### WHAT IS EXPECTED
Select, from the material below, each line with "height" in it.
--- START ---
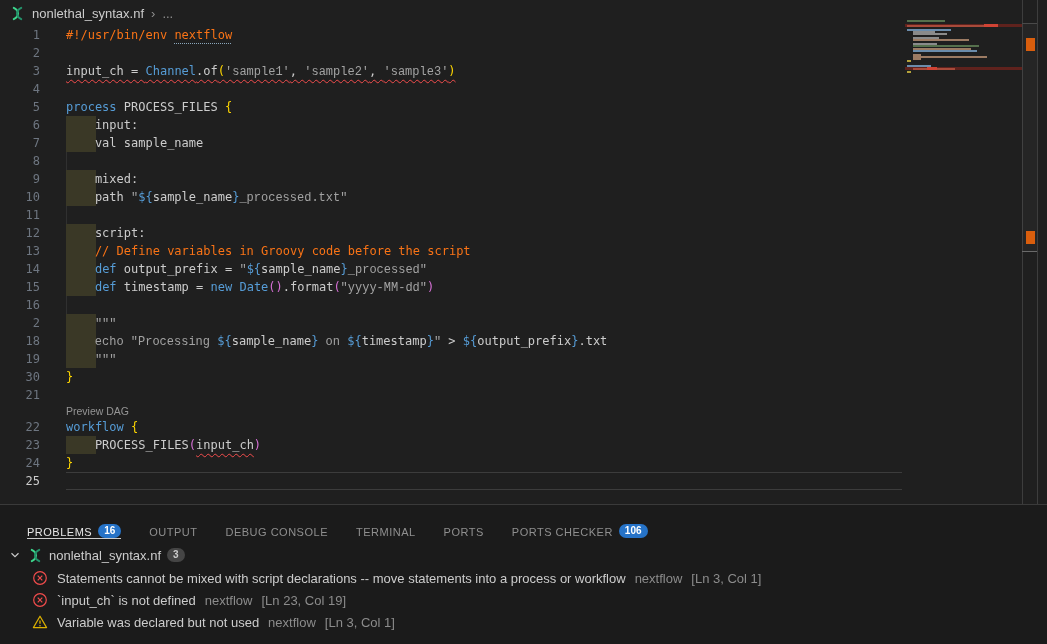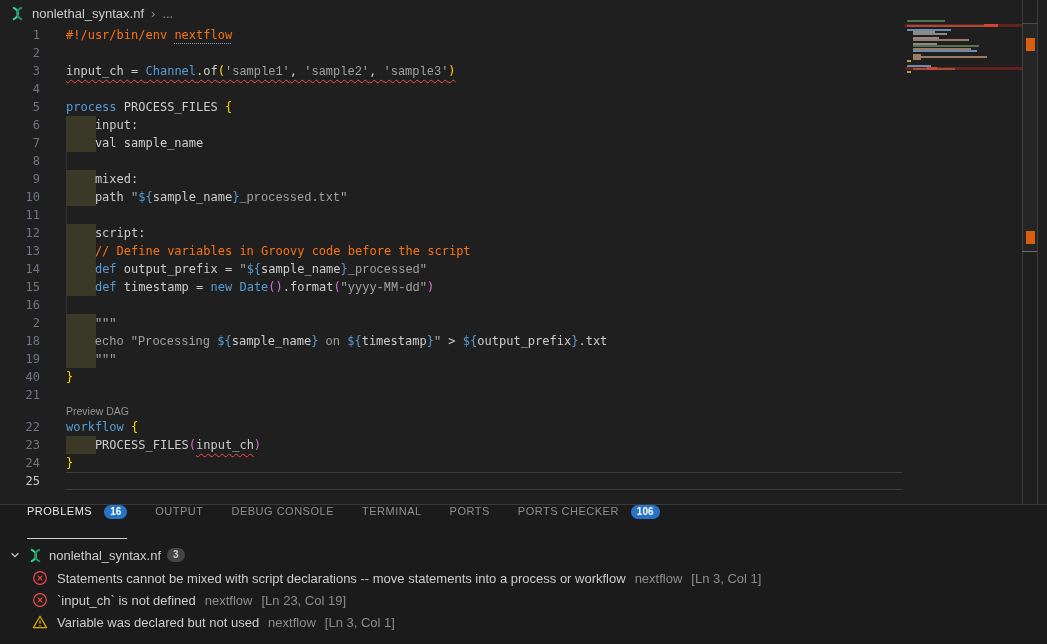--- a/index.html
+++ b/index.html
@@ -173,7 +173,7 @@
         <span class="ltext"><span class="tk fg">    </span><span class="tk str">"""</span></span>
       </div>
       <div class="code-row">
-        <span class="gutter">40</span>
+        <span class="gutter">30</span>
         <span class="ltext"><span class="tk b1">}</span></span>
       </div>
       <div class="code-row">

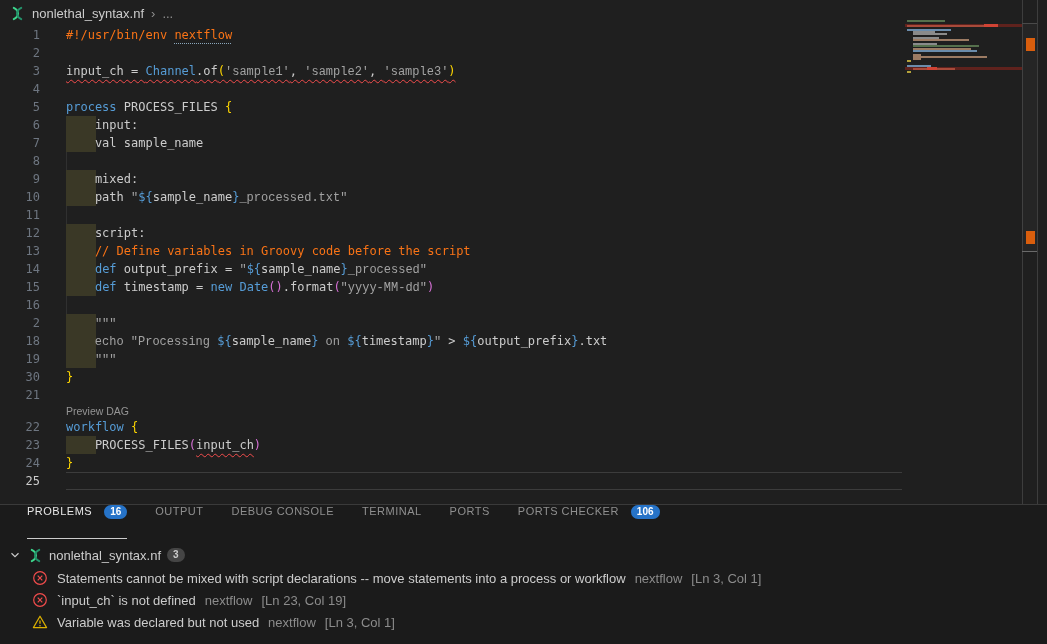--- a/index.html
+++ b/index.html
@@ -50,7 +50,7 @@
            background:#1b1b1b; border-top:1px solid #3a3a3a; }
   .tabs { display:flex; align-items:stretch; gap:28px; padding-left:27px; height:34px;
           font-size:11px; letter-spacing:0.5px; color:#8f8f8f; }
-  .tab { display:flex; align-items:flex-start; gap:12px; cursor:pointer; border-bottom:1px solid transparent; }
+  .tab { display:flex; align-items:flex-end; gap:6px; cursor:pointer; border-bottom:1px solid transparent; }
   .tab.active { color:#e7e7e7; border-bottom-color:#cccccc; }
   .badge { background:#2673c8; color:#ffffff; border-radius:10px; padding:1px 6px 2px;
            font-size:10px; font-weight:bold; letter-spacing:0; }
--- END ---
--- START ---
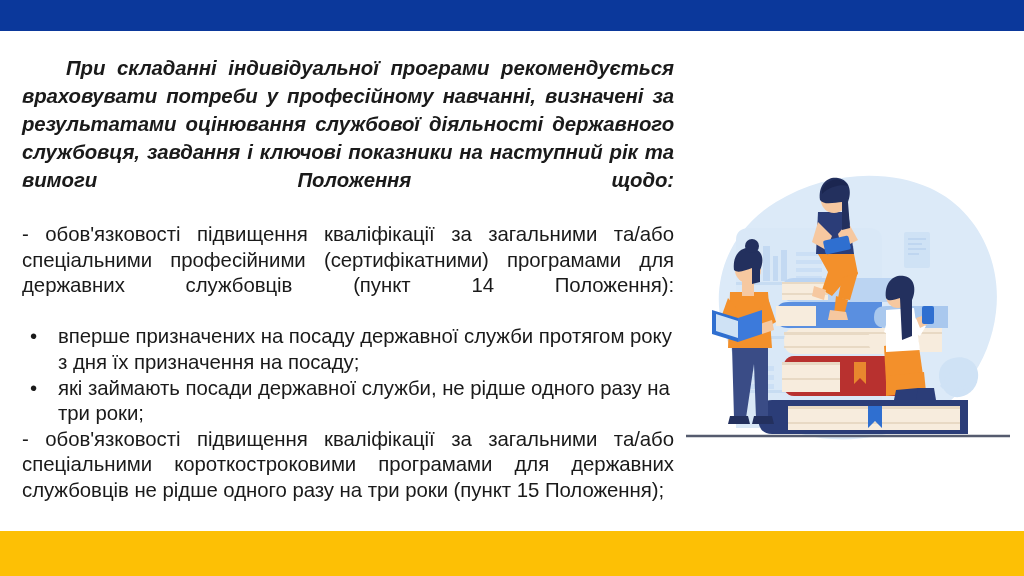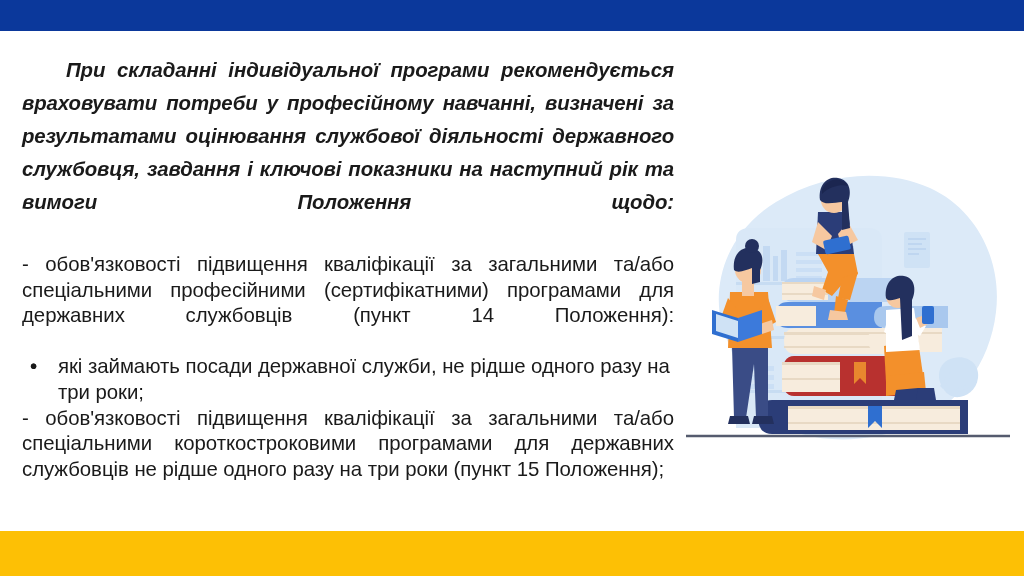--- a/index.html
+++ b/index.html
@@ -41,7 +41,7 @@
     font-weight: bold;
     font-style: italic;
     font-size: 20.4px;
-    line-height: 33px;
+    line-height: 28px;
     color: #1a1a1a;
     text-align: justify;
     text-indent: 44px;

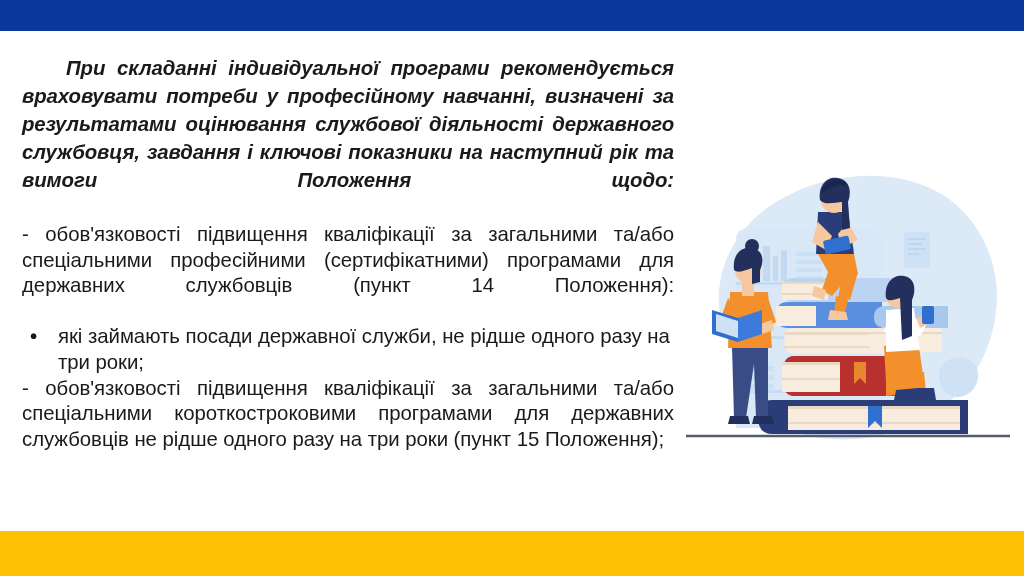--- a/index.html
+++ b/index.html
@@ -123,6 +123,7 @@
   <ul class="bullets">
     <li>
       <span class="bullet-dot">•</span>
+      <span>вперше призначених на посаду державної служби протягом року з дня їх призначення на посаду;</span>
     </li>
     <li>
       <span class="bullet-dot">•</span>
--- END ---
### SOLUTION FOR THIS EXERCISE
   .tabs { display:flex; align-items:stretch; gap:28px; padding-left:27px; height:34px;
-    line-height: 33px;
+    line-height: 28px;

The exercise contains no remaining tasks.